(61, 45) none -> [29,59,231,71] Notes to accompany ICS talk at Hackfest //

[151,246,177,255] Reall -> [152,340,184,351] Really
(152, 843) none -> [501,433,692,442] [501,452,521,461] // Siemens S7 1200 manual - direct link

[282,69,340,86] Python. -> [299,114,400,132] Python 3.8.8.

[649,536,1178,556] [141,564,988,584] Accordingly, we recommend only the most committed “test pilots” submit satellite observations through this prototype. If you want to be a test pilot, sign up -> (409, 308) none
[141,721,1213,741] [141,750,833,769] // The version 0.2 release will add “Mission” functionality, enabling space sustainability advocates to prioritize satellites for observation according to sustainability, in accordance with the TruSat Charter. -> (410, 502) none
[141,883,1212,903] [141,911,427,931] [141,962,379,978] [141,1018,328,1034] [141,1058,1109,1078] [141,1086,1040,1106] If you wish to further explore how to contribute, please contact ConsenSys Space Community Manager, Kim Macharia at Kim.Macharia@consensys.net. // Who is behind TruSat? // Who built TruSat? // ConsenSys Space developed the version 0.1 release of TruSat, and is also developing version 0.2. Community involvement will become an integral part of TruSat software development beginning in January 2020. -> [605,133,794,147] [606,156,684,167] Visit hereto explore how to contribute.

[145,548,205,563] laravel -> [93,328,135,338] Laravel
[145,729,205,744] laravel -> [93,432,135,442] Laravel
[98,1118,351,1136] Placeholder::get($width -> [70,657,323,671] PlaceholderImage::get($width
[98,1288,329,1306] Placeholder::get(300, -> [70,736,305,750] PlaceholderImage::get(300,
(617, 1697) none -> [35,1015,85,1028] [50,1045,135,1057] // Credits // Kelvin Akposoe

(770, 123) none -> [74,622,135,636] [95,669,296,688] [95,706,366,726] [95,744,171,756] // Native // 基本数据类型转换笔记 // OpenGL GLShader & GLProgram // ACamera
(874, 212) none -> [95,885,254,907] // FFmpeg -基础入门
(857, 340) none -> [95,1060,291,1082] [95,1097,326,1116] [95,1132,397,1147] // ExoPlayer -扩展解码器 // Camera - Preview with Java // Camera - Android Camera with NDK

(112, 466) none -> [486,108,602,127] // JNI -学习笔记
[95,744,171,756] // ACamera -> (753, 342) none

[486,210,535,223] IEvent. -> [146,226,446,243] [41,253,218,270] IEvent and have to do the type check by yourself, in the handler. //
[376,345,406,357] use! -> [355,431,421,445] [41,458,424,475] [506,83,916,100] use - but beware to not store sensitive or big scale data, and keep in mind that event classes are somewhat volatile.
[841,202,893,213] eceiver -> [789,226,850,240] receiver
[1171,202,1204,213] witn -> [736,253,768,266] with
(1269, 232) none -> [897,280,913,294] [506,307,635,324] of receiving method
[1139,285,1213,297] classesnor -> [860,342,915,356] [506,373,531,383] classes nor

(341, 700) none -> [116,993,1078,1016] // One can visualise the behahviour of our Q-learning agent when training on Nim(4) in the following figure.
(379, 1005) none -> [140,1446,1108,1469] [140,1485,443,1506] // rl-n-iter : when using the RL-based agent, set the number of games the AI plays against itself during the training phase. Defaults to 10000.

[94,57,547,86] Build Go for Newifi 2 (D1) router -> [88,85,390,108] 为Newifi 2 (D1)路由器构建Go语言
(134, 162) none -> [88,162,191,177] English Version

****

## BRIEF
Your response needs to restate the lines above exactly.

## EXERCISE RESPONSE
(61, 45) none -> [29,59,231,71] Notes to accompany ICS talk at Hackfest //

[151,246,177,255] Reall -> [152,340,184,351] Really
(152, 843) none -> [501,433,692,442] [501,452,521,461] // Siemens S7 1200 manual - direct link

[282,69,340,86] Python. -> [299,114,400,132] Python 3.8.8.

[649,536,1178,556] [141,564,988,584] Accordingly, we recommend only the most committed “test pilots” submit satellite observations through this prototype. If you want to be a test pilot, sign up -> (409, 308) none
[141,721,1213,741] [141,750,833,769] // The version 0.2 release will add “Mission” functionality, enabling space sustainability advocates to prioritize satellites for observation according to sustainability, in accordance with the TruSat Charter. -> (410, 502) none
[141,883,1212,903] [141,911,427,931] [141,962,379,978] [141,1018,328,1034] [141,1058,1109,1078] [141,1086,1040,1106] If you wish to further explore how to contribute, please contact ConsenSys Space Community Manager, Kim Macharia at Kim.Macharia@consensys.net. // Who is behind TruSat? // Who built TruSat? // ConsenSys Space developed the version 0.1 release of TruSat, and is also developing version 0.2. Community involvement will become an integral part of TruSat software development beginning in January 2020. -> [605,133,794,147] [606,156,684,167] Visit hereto explore how to contribute.

[145,548,205,563] laravel -> [93,328,135,338] Laravel
[145,729,205,744] laravel -> [93,432,135,442] Laravel
[98,1118,351,1136] Placeholder::get($width -> [70,657,323,671] PlaceholderImage::get($width
[98,1288,329,1306] Placeholder::get(300, -> [70,736,305,750] PlaceholderImage::get(300,
(617, 1697) none -> [35,1015,85,1028] [50,1045,135,1057] // Credits // Kelvin Akposoe

(770, 123) none -> [74,622,135,636] [95,669,296,688] [95,706,366,726] [95,744,171,756] // Native // 基本数据类型转换笔记 // OpenGL GLShader & GLProgram // ACamera
(874, 212) none -> [95,885,254,907] // FFmpeg -基础入门
(857, 340) none -> [95,1060,291,1082] [95,1097,326,1116] [95,1132,397,1147] // ExoPlayer -扩展解码器 // Camera - Preview with Java // Camera - Android Camera with NDK

(112, 466) none -> [486,108,602,127] // JNI -学习笔记
[95,744,171,756] // ACamera -> (753, 342) none

[486,210,535,223] IEvent. -> [146,226,446,243] [41,253,218,270] IEvent and have to do the type check by yourself, in the handler. //
[376,345,406,357] use! -> [355,431,421,445] [41,458,424,475] [506,83,916,100] use - but beware to not store sensitive or big scale data, and keep in mind that event classes are somewhat volatile.
[841,202,893,213] eceiver -> [789,226,850,240] receiver
[1171,202,1204,213] witn -> [736,253,768,266] with
(1269, 232) none -> [897,280,913,294] [506,307,635,324] of receiving method
[1139,285,1213,297] classesnor -> [860,342,915,356] [506,373,531,383] classes nor

(341, 700) none -> [116,993,1078,1016] // One can visualise the behahviour of our Q-learning agent when training on Nim(4) in the following figure.
(379, 1005) none -> [140,1446,1108,1469] [140,1485,443,1506] // rl-n-iter : when using the RL-based agent, set the number of games the AI plays against itself during the training phase. Defaults to 10000.

[94,57,547,86] Build Go for Newifi 2 (D1) router -> [88,85,390,108] 为Newifi 2 (D1)路由器构建Go语言
(134, 162) none -> [88,162,191,177] English Version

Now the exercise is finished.